As Prashant says, lunch menu at l'Arpège is 140. That said, friends tell me that folks at l'Arpège are willing to split the tasting menu for two persons, making it more cost-efficient.
I think I just replied to another of your posts.
I don't know if you can call it "gourmet" - the tables are Formica, the napkins are paper - but there's (I never thought I'd right this) a really good vegan Chinese restaurant in the 11th, on the even number side of the rue Chemin Vert, between the rue St Maur and the Avenue Parmentier. (metro St Maur).
This vegan soy based cuisine is apparently an old Chinese, or Asian tradition. A lot of the dishes consist mainly of erzatz meat : everything's "chicken", "pork", "beef" – I'm not being ironic, the inverted commas are all over the menu. It sounds odd, but I promise it's very good.
They don't have any wine, but you can sometimes cadge a beer out of them, and the young coconut juice is very good. The food is fresh, light, and delicious. If you're feeling a bit leaden after a few Parisian dining days, and the weather's hot this could be good. I particularly like the "sushi" and the Vietnamese salad with "pork".
I am so glad you enjoyed Maceo. It used to be my top recommendation for Vegetarians (on a budget) as it is a restaurant with a grand room and lots of space but still charges mid-market prices. I also suspect it is one of the few true vegetarian menu's as many French vegetable dishes can contain stock etc.
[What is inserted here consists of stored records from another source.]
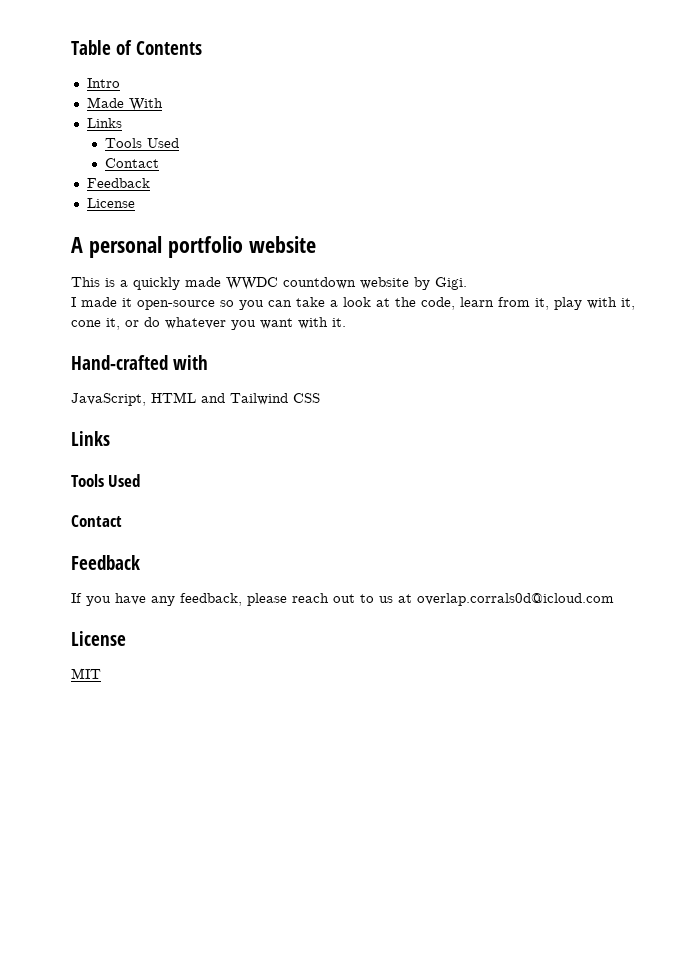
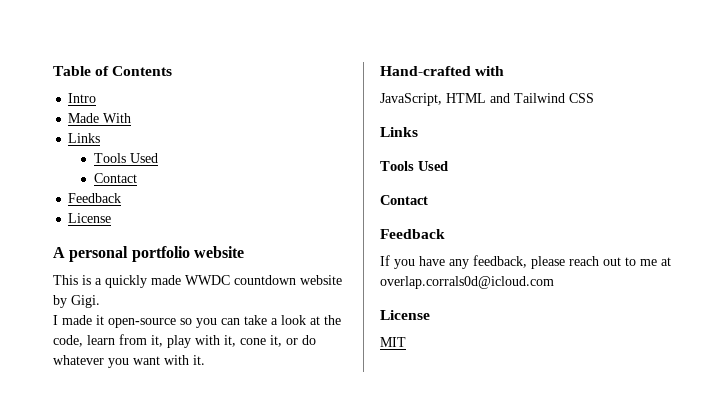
- If you have any feedback, please reach out to us at overlap.corrals0d@icloud.com
+ If you have any feedback, please reach out to me at overlap.corrals0d@icloud.com

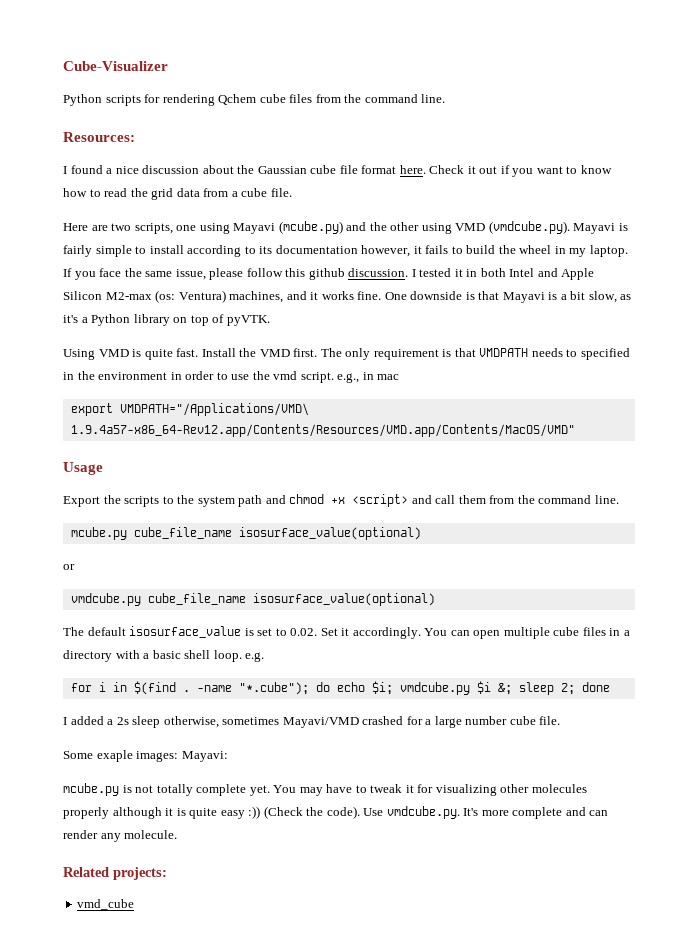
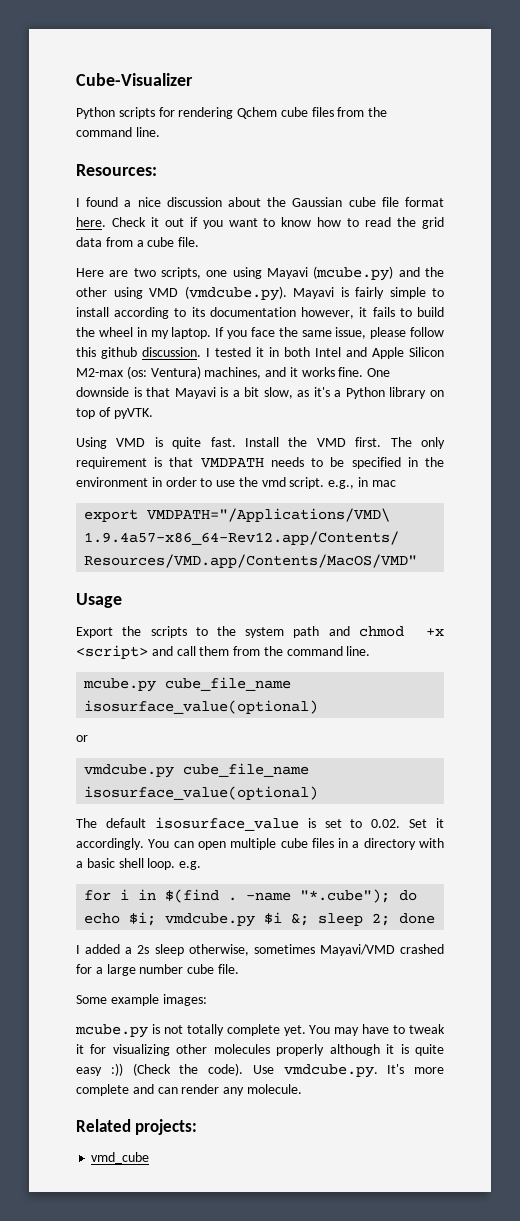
- The only requirement is that VMDPATH needs to specified in the environment in order to use the vmd script. e.g., in mac
+ The only requirement is that VMDPATH needs to be specified in the environment in order to use the vmd script. e.g., in mac
- Some exaple images: Mayavi:
+ Some example images:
I had stopped recommending it after a Veggie gave it a really poor review, and as a meat eater I found it was tricky to know how true their thoughts were. I am glad you restored my faith in it.
I would strongly discourage potential Arpège customers.
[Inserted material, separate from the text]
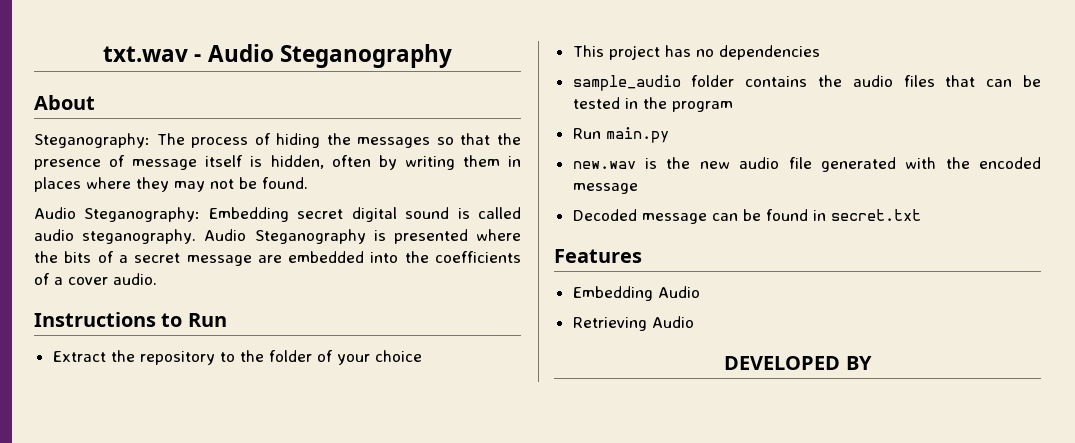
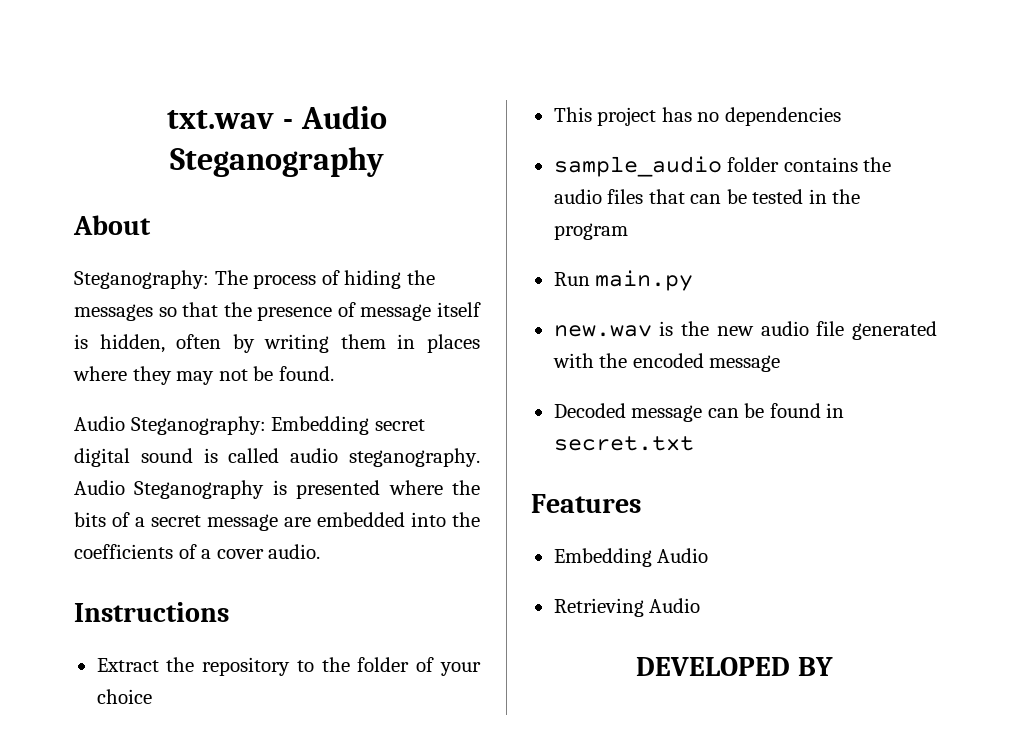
- Instructions to Run
+ Instructions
I had yesterday ( 11/27 ) dinner there, party of 8.
Due to table size we were accomodated at their "cave" downstairs (which has nothing intrinsically wrong), together with another two tables ( parties of 4 & 2 ).
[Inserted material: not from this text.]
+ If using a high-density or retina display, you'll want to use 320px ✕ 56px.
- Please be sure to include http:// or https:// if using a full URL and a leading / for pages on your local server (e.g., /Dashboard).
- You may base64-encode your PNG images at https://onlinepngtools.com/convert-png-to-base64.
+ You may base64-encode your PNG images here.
I won't discuss specifically the menu, which was undoubtedly of very high caliber, but the circumstances sourrounding service, which went from dismal to terrible.
To begin with, we had a hard time explaining our waiter one of our guests was allergic to wheat . It took a while for him to grasp the notion. After acknowledging, however, the crew ( said waiter included ) continued to replenish wheat sensitive guest's bread dish with loaves of regular bread ( only one available ).
More trivial concerns: water. Water glasses were seldom, if ever, taken care of. For long intervals at a time (periods of 10+ minutes) nobody would show up to take care of empty water glasses ( or anything else, for that matter ). Since bottles were not at hand either, the situation got very uncomfortable pretty soon.
Wine: waiter declined taking wine order, saying the sommelier would handle it. After 10+ minutes with no sommelier showing up ( please remember this is a very small restaurant, maybe 40 covers total ), waiter started accepting wine orders. WTF? Not too sure if a young guy that at some point showed up holding the wine list was the sommelier. He seemed to be clueless regarding the very limited and highly ( abount 5x )marked up inventory.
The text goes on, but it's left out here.